THE PROBLEM –
Find the line in the entries below that contains "- Dans /Formetris-Client-Server, lancez". Repeat it exactly, and every line after it through the line that contains "- Lancer le serveur Formetris OAuth2".

DATA SUPPLIED –

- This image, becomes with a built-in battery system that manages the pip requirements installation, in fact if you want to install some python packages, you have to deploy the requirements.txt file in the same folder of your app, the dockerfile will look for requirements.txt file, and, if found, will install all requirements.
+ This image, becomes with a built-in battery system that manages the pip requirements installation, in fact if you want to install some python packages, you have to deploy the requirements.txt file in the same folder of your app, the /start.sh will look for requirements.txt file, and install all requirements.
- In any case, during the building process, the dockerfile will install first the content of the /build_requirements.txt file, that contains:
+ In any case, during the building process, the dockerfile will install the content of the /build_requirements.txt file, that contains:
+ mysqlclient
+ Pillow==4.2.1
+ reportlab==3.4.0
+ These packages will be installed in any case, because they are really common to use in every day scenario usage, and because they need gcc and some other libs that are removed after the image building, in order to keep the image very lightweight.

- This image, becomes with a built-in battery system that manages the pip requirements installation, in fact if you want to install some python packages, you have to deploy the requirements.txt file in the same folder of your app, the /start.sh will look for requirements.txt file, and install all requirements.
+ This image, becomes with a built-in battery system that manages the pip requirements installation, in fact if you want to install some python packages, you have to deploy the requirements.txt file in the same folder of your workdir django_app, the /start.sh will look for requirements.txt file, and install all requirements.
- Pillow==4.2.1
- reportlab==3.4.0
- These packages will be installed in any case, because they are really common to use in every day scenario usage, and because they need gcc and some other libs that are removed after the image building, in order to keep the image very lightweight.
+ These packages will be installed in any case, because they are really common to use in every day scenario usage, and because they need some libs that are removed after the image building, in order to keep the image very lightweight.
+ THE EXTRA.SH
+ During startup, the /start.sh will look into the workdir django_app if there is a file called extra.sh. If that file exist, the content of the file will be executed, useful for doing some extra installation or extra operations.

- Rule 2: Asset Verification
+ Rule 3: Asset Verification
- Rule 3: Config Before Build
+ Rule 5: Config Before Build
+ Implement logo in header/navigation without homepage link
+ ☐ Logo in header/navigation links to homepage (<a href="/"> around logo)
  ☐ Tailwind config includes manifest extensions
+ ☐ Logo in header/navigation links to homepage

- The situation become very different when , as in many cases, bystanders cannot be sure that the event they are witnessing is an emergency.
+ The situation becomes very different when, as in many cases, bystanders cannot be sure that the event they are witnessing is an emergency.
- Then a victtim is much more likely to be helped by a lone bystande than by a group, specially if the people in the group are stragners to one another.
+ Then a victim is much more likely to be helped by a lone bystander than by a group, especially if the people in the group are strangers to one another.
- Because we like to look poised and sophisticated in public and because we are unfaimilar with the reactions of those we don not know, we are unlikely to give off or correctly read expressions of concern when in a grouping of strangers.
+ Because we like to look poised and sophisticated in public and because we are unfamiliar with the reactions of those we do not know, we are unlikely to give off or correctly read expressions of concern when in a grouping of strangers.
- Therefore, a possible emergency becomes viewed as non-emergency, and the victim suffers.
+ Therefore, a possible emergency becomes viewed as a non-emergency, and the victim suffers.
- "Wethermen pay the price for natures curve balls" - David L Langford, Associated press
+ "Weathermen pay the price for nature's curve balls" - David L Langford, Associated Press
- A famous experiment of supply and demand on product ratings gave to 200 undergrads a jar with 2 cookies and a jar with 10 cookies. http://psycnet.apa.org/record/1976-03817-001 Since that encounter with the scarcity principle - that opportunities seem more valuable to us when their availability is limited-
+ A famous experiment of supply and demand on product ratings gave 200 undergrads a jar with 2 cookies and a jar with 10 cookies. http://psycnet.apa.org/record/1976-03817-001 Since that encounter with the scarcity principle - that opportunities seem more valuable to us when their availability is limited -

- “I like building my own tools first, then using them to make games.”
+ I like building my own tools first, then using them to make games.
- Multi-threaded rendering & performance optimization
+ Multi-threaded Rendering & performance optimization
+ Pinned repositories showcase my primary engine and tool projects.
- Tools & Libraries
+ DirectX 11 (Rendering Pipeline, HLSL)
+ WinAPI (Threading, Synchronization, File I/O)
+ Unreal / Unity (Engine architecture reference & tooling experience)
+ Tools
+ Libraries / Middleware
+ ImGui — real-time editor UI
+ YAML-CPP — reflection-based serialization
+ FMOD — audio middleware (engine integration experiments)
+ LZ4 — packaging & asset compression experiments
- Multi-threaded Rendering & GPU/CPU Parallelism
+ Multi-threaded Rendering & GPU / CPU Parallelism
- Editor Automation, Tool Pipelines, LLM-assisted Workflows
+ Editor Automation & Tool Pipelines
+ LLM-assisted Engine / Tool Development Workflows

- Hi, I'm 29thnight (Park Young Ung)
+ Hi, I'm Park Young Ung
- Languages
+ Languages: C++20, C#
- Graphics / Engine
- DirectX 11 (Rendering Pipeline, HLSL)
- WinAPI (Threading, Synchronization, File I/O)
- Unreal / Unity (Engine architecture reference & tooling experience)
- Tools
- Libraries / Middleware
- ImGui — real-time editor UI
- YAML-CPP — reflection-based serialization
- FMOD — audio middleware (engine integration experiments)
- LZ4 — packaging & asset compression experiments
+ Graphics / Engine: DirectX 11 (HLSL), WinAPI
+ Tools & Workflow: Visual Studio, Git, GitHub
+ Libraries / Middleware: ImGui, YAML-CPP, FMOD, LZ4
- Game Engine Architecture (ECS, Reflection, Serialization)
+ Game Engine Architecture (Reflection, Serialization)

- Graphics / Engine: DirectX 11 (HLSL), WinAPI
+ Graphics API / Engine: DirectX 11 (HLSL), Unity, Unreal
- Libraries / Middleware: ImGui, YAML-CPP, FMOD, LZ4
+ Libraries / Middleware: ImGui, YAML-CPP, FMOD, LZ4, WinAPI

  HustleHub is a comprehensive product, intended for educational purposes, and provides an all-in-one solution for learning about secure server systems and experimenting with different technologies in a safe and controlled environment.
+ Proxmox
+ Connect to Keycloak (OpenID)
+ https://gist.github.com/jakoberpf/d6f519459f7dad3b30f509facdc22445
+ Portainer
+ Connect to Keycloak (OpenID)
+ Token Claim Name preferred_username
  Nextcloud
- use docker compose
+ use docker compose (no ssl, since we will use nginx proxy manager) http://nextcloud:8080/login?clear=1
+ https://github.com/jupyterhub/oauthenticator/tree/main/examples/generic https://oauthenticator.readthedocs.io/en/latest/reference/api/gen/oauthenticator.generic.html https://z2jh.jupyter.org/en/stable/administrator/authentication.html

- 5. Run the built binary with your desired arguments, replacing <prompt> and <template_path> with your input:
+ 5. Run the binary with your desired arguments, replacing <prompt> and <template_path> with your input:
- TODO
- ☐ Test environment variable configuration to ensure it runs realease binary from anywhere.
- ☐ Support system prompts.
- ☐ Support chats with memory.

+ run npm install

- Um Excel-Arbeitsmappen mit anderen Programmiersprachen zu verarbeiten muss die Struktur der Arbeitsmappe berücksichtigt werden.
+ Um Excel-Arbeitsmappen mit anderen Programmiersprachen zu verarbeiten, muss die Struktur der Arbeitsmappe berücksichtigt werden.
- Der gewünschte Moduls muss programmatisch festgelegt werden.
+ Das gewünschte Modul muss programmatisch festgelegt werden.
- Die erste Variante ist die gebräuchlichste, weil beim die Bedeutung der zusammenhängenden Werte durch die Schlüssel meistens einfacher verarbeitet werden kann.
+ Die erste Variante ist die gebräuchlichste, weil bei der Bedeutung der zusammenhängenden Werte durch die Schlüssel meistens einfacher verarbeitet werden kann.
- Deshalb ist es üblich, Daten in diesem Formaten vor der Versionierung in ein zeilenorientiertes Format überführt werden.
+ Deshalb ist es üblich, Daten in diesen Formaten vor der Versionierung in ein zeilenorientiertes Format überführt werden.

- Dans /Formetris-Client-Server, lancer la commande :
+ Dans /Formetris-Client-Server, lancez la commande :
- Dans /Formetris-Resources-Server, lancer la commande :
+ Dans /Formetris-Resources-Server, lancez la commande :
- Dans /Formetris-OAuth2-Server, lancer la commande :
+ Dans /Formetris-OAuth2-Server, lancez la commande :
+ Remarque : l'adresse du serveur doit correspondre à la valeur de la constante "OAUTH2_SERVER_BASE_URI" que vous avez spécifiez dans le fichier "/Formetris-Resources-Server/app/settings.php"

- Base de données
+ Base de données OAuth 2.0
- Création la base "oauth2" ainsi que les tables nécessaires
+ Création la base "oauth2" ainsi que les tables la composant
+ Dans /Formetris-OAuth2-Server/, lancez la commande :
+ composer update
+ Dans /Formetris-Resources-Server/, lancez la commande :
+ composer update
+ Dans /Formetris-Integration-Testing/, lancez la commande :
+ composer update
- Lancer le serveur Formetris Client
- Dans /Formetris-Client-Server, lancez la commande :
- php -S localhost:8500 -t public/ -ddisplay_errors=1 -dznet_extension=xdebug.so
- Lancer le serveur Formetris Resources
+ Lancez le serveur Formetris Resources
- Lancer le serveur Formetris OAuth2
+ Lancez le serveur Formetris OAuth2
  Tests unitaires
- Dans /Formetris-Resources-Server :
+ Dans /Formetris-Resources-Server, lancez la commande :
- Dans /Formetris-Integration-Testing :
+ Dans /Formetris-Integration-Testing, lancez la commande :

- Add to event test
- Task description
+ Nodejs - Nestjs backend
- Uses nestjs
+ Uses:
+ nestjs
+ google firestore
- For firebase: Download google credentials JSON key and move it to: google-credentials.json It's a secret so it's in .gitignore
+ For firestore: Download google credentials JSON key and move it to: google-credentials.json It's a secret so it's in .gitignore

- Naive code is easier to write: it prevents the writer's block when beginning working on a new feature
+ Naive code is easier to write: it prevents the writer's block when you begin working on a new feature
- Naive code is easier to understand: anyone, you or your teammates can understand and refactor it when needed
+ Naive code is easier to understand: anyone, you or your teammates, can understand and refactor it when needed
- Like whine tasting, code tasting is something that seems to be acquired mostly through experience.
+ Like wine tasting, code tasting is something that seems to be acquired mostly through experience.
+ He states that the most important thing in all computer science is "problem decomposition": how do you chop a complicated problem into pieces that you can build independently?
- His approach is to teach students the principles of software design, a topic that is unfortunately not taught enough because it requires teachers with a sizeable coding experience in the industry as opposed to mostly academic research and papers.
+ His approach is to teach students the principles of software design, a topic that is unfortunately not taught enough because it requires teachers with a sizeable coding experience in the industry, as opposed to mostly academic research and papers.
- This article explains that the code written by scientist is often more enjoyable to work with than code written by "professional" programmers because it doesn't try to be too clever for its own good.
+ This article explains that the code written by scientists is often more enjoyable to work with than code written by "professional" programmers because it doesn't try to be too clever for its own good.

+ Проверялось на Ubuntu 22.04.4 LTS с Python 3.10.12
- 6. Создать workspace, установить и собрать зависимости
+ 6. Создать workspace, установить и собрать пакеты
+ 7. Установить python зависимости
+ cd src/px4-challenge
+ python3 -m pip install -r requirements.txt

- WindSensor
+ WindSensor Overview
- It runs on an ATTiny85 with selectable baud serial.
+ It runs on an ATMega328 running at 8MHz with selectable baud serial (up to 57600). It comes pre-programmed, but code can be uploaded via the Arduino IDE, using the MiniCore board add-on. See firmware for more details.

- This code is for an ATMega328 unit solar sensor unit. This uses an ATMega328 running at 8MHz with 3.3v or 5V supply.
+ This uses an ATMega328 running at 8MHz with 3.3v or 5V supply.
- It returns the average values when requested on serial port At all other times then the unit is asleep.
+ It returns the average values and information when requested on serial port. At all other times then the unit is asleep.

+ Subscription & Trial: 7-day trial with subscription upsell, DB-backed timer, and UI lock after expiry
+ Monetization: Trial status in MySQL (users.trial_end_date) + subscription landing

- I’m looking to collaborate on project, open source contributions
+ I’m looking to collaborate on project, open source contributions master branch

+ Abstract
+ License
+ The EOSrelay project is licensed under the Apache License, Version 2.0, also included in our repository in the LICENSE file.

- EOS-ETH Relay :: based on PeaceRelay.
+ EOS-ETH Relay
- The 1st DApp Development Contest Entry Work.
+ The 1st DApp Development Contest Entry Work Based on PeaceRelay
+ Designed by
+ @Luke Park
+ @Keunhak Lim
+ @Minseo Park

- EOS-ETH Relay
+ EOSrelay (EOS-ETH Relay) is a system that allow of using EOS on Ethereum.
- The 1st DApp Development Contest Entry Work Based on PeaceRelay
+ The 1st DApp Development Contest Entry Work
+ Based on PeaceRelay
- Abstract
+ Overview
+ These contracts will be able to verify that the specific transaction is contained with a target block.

RESPONSE AREA –
- Dans /Formetris-Client-Server, lancez la commande :
- php -S localhost:8500 -t public/ -ddisplay_errors=1 -dznet_extension=xdebug.so
- Lancer le serveur Formetris Resources
+ Lancez le serveur Formetris Resources
- Lancer le serveur Formetris OAuth2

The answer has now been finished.